Word for word, write the records out again, but omit each picture.

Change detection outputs
---

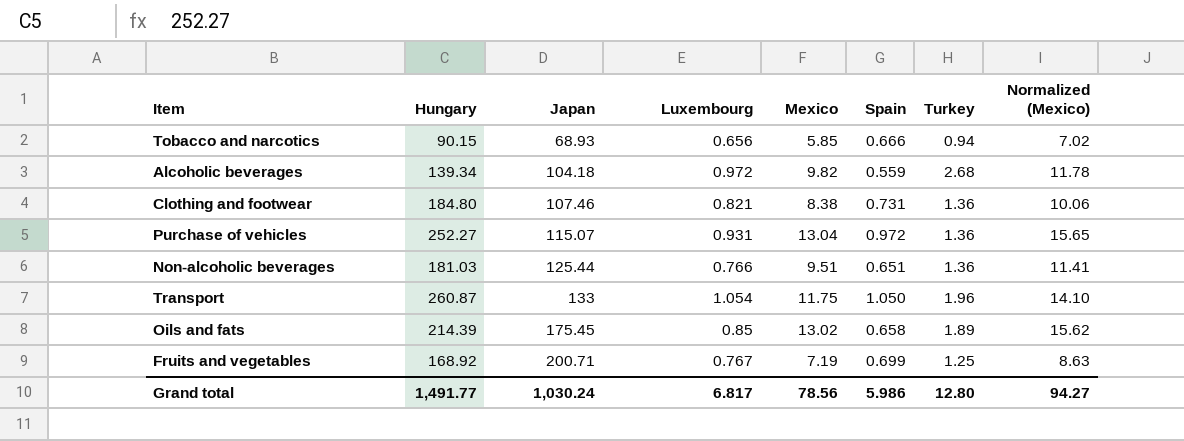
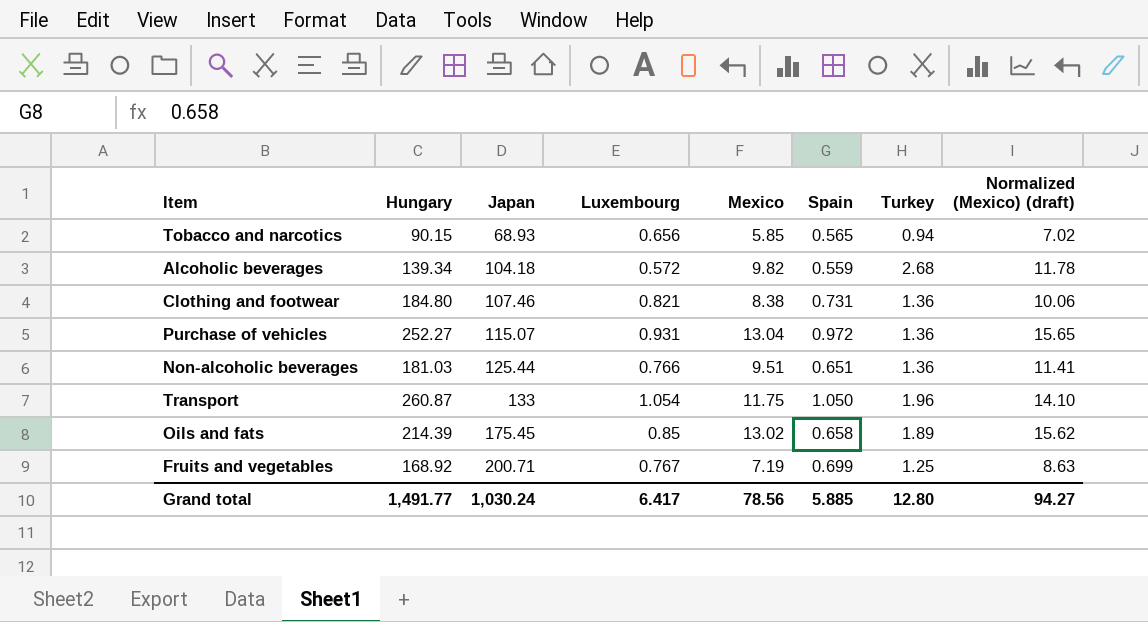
column name: Normalized (Mexico) -> Normalized (Mexico) (draft)
Tobacco and narcotics | Spain: 0.666 -> 0.565
Alcoholic beverages | Luxembourg: 0.972 -> 0.572
Grand total | Luxembourg: 6.817 -> 6.417
Grand total | Spain: 5.986 -> 5.885

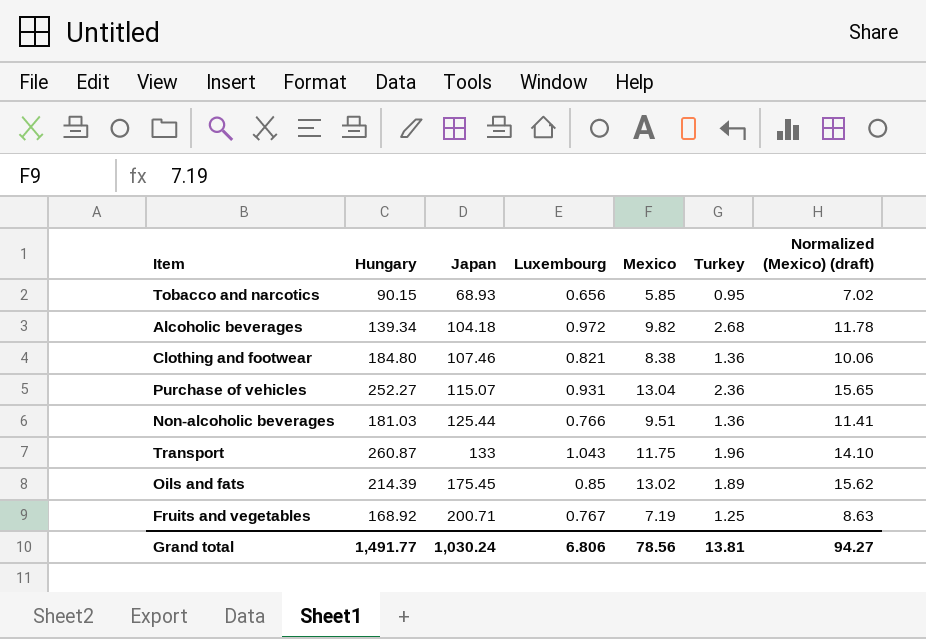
column Spain | position: 6 -> none
Tobacco and narcotics | Turkey: 0.94 -> 0.95
Alcoholic beverages | Luxembourg: 0.572 -> 0.972
Purchase of vehicles | Turkey: 1.36 -> 2.36
Transport | Luxembourg: 1.054 -> 1.043
Grand total | Luxembourg: 6.417 -> 6.806
Grand total | Turkey: 12.80 -> 13.81

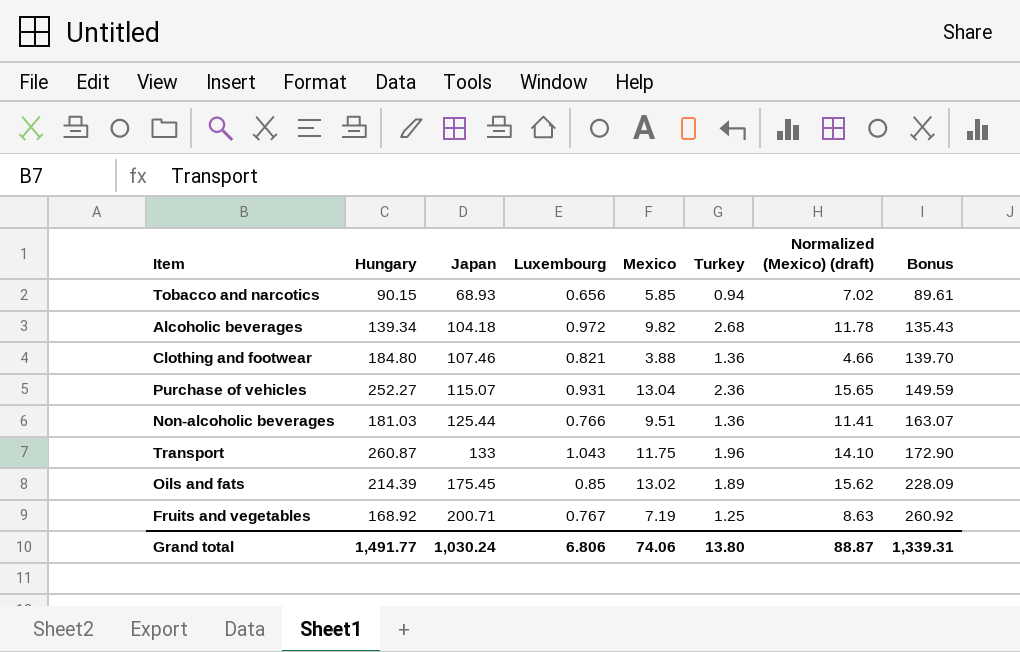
column Bonus | formula: none -> [Japan] * 1.3
Tobacco and narcotics | Turkey: 0.95 -> 0.94
Clothing and footwear | Mexico: 8.38 -> 3.88
Clothing and footwear | Normalized (Mexico) (draft): 10.06 -> 4.66
Grand total | Mexico: 78.56 -> 74.06
Grand total | Turkey: 13.81 -> 13.80
Grand total | Normalized (Mexico) (draft): 94.27 -> 88.87

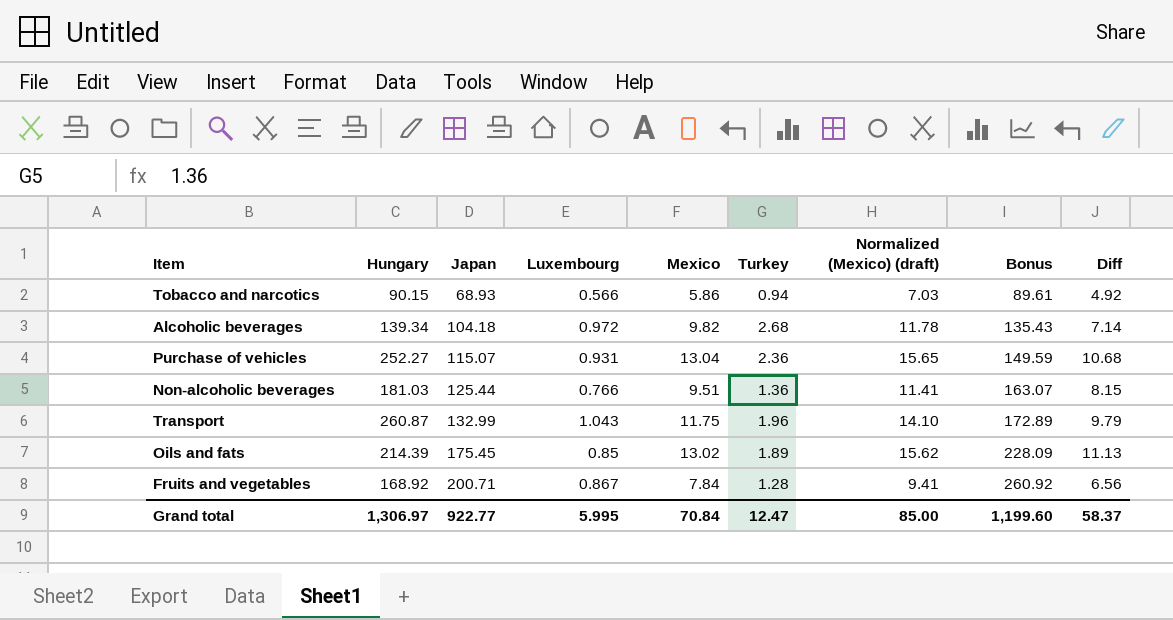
column Diff | formula: none -> [Mexico] - [Turkey]
row Clothing and footwear: 184.80 | 107.46 | 0.821 | 3.88 | 1.36 | 4.66 | 139.70 -> none
Tobacco and narcotics | Luxembourg: 0.656 -> 0.566
Tobacco and narcotics | Mexico: 5.85 -> 5.86
Tobacco and narcotics | Normalized (Mexico) (draft): 7.02 -> 7.03
Transport | Japan: 133 -> 132.99
Transport | Bonus: 172.90 -> 172.89
Fruits and vegetables | Luxembourg: 0.767 -> 0.867
Fruits and vegetables | Mexico: 7.19 -> 7.84
Fruits and vegetables | Turkey: 1.25 -> 1.28
Fruits and vegetables | Normalized (Mexico) (draft): 8.63 -> 9.41
Grand total | Hungary: 1,491.77 -> 1,306.97
Grand total | Japan: 1,030.24 -> 922.77
Grand total | Luxembourg: 6.806 -> 5.995
Grand total | Mexico: 74.06 -> 70.84
Grand total | Turkey: 13.80 -> 12.47
Grand total | Normalized (Mexico) (draft): 88.87 -> 85.00
Grand total | Bonus: 1,339.31 -> 1,199.60

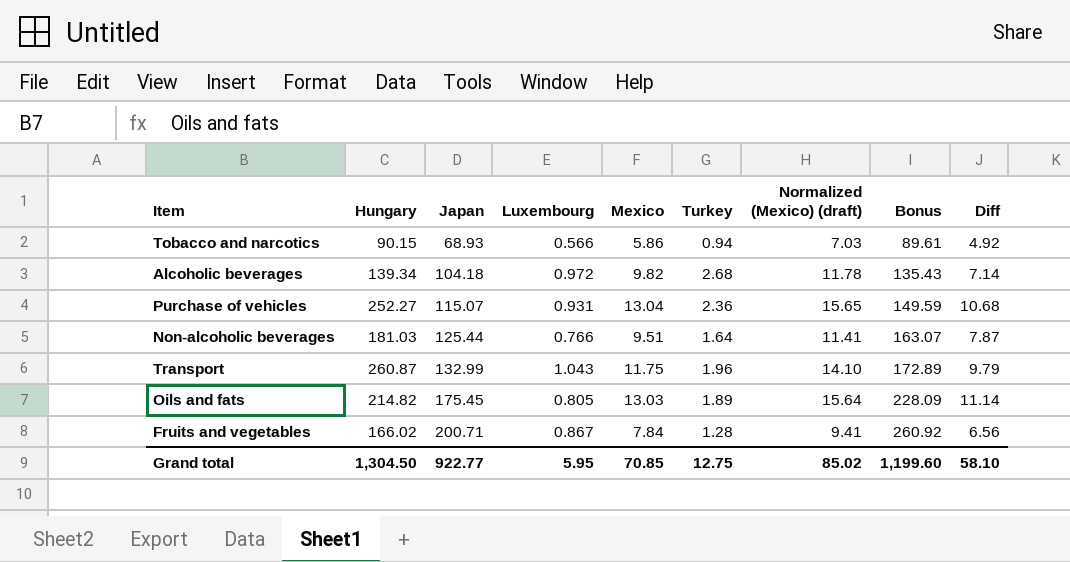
Non-alcoholic beverages | Turkey: 1.36 -> 1.64
Non-alcoholic beverages | Diff: 8.15 -> 7.87
Oils and fats | Hungary: 214.39 -> 214.82
Oils and fats | Luxembourg: 0.85 -> 0.805
Oils and fats | Mexico: 13.02 -> 13.03
Oils and fats | Normalized (Mexico) (draft): 15.62 -> 15.64
Oils and fats | Diff: 11.13 -> 11.14
Fruits and vegetables | Hungary: 168.92 -> 166.02
Grand total | Hungary: 1,306.97 -> 1,304.50
Grand total | Luxembourg: 5.995 -> 5.95
Grand total | Mexico: 70.84 -> 70.85
Grand total | Turkey: 12.47 -> 12.75
Grand total | Normalized (Mexico) (draft): 85.00 -> 85.02
Grand total | Diff: 58.37 -> 58.10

---

## [RESPONSE]
column name: Normalized (Mexico) -> Normalized (Mexico) (draft)
Tobacco and narcotics | Spain: 0.666 -> 0.565
Alcoholic beverages | Luxembourg: 0.972 -> 0.572
Grand total | Luxembourg: 6.817 -> 6.417
Grand total | Spain: 5.986 -> 5.885

column Spain | position: 6 -> none
Tobacco and narcotics | Turkey: 0.94 -> 0.95
Alcoholic beverages | Luxembourg: 0.572 -> 0.972
Purchase of vehicles | Turkey: 1.36 -> 2.36
Transport | Luxembourg: 1.054 -> 1.043
Grand total | Luxembourg: 6.417 -> 6.806
Grand total | Turkey: 12.80 -> 13.81

column Bonus | formula: none -> [Japan] * 1.3
Tobacco and narcotics | Turkey: 0.95 -> 0.94
Clothing and footwear | Mexico: 8.38 -> 3.88
Clothing and footwear | Normalized (Mexico) (draft): 10.06 -> 4.66
Grand total | Mexico: 78.56 -> 74.06
Grand total | Turkey: 13.81 -> 13.80
Grand total | Normalized (Mexico) (draft): 94.27 -> 88.87

column Diff | formula: none -> [Mexico] - [Turkey]
row Clothing and footwear: 184.80 | 107.46 | 0.821 | 3.88 | 1.36 | 4.66 | 139.70 -> none
Tobacco and narcotics | Luxembourg: 0.656 -> 0.566
Tobacco and narcotics | Mexico: 5.85 -> 5.86
Tobacco and narcotics | Normalized (Mexico) (draft): 7.02 -> 7.03
Transport | Japan: 133 -> 132.99
Transport | Bonus: 172.90 -> 172.89
Fruits and vegetables | Luxembourg: 0.767 -> 0.867
Fruits and vegetables | Mexico: 7.19 -> 7.84
Fruits and vegetables | Turkey: 1.25 -> 1.28
Fruits and vegetables | Normalized (Mexico) (draft): 8.63 -> 9.41
Grand total | Hungary: 1,491.77 -> 1,306.97
Grand total | Japan: 1,030.24 -> 922.77
Grand total | Luxembourg: 6.806 -> 5.995
Grand total | Mexico: 74.06 -> 70.84
Grand total | Turkey: 13.80 -> 12.47
Grand total | Normalized (Mexico) (draft): 88.87 -> 85.00
Grand total | Bonus: 1,339.31 -> 1,199.60

Non-alcoholic beverages | Turkey: 1.36 -> 1.64
Non-alcoholic beverages | Diff: 8.15 -> 7.87
Oils and fats | Hungary: 214.39 -> 214.82
Oils and fats | Luxembourg: 0.85 -> 0.805
Oils and fats | Mexico: 13.02 -> 13.03
Oils and fats | Normalized (Mexico) (draft): 15.62 -> 15.64
Oils and fats | Diff: 11.13 -> 11.14
Fruits and vegetables | Hungary: 168.92 -> 166.02
Grand total | Hungary: 1,306.97 -> 1,304.50
Grand total | Luxembourg: 5.995 -> 5.95
Grand total | Mexico: 70.84 -> 70.85
Grand total | Turkey: 12.47 -> 12.75
Grand total | Normalized (Mexico) (draft): 85.00 -> 85.02
Grand total | Diff: 58.37 -> 58.10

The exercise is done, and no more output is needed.